The observation of faulty reasoning among students trying to learn statistics (e.g., the gambler's fallacy, the regression fallacy, insensitivity to sample size) gave research its initial shape. Often times these tests are administered by (fiendish) clueless experimenters who ask misleading questions. Participants, in this case, are not responding incorrectly; they are giving the right answer to a different question than the one that the experimenter is asking. There is definitely some merit to the claim that laboratory tests are skewed.
So, how are laboratory tests, designed to measure IQ, similar in nature to Parlor Games? Skipping over the entire complex psychology involved, the subtle set of tacit assumptions and implicit demands that accompany participation in these testing experiments, the stimulus to which individuals respond can be interpreted in many different ways, sometimes innocuously for those individuals who excel and/or enjoy parlor games, being put on the spot, and thinking on their feet, but for individuals who do not enjoy these experiences, IQ tests and Parlor games are a noxious drink best served to one's foe rather than one's friend.
Throughout history parlor-type games and games of feat or skill have often times been used to exclude or embarrass participants who would have scored or performed much higher in a "real world" environment. Without the added psychological pressures associated with peer pressure and on-the-spot performance, many individuals exhibit far greater skill, dexterity, and fluid intelligence when natural opportunities calling for these skills arise.
Students across the globe know all too well the pressures of test taking. They've been taking tests, often times, since pre-school. Some students excel in test taking situations, thriving on the adrenaline that accompanies competition; whereas other students cringe, agonizing over tests for days or weeks in advance.
Accurately assessing an individual's fluid intelligence requires laboratory observers to take their clipboard out into the "real world" to make their observations, return to the laboratory, design skills and tasks to be carried out in the "real world" environment, provide individuals with appropriate training, and then observe again, for measurable progress.
This is the type of learned progress individuals are required to exhibit on a daily basis. Those who excel will always stand out, those who require more time to integrate certain types of tasks, might simply be individuals who would excel at a different task.
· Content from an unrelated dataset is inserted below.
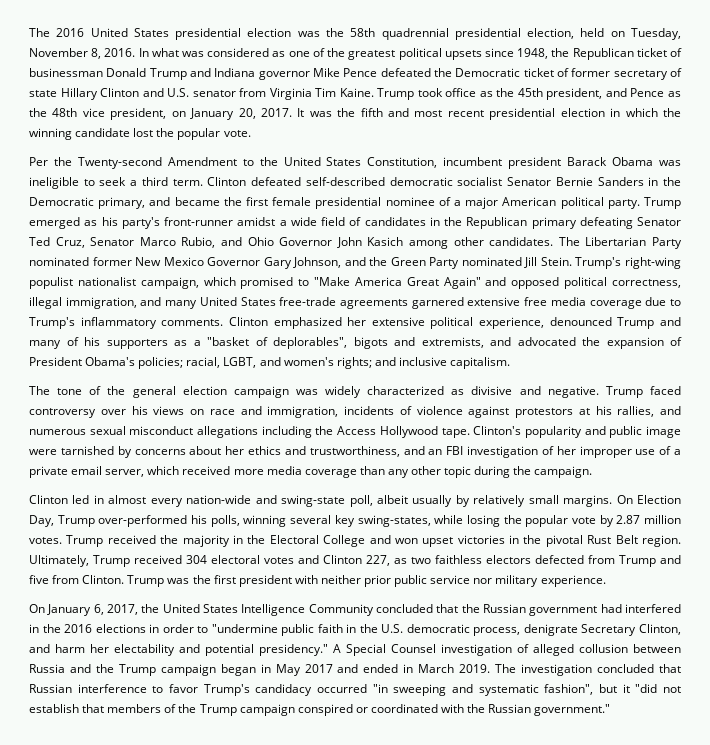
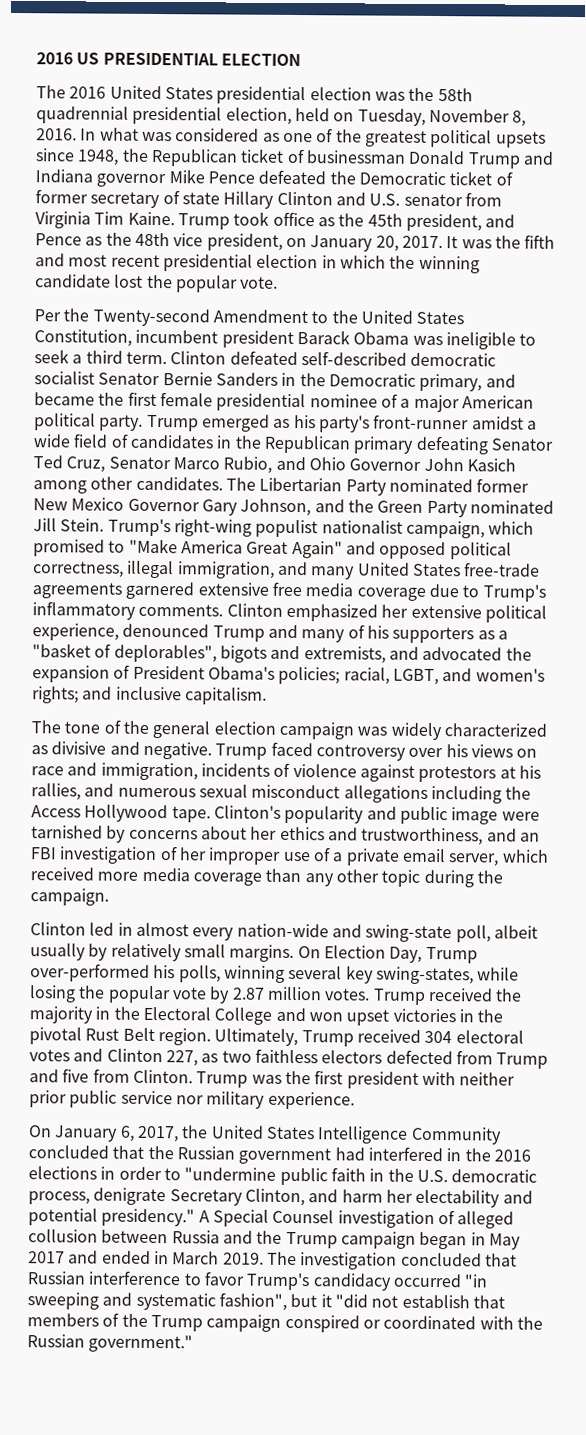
+ 2016 US PRESIDENTIAL ELECTION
Hence, the questions (e.g., the types of tasks) asked do not (always) accurately reflect the wide range of skills and abilities humans must exhibit in their everyday environment to survive, achieve, thrive and/or excel.
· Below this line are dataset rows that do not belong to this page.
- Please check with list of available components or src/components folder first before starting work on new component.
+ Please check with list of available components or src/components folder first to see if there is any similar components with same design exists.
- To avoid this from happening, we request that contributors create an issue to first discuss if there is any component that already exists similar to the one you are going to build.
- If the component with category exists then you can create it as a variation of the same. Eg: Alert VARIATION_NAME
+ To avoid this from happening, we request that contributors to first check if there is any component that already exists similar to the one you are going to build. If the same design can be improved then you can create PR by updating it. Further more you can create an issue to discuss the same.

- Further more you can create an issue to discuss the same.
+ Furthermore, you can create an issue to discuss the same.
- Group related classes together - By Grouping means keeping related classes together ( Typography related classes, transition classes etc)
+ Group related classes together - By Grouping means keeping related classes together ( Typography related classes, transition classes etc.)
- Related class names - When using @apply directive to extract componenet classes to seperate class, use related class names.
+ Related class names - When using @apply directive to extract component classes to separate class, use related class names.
Test a child who grew up in a mild climate like Malibu on skills a child who grew up in a cold climate like Montana must know, and then ask yourself if the test is skewed? In the same respect, test a 21st century child, who spends most of their time online, on literature dating back to before the time of King George II, and you'll no doubt recognize that IQ tests are antiquated, dated, and irrelevant tests aimed to exclude those who do not live their lives in the past glory of antiquity.
The time has come for IQ tests that relate to today's modern-day parlor games; IQ Tests that relate to individuals living in this century. The complex psychology of today's child reflects a bias against antiquated learning styles and a desire to be tested on what they consider relevant. And one final point: if we do not wish to continually revise or customize IQ tests, we might consider testing intuition instead, as it is the impetus for demonstrated intelligence.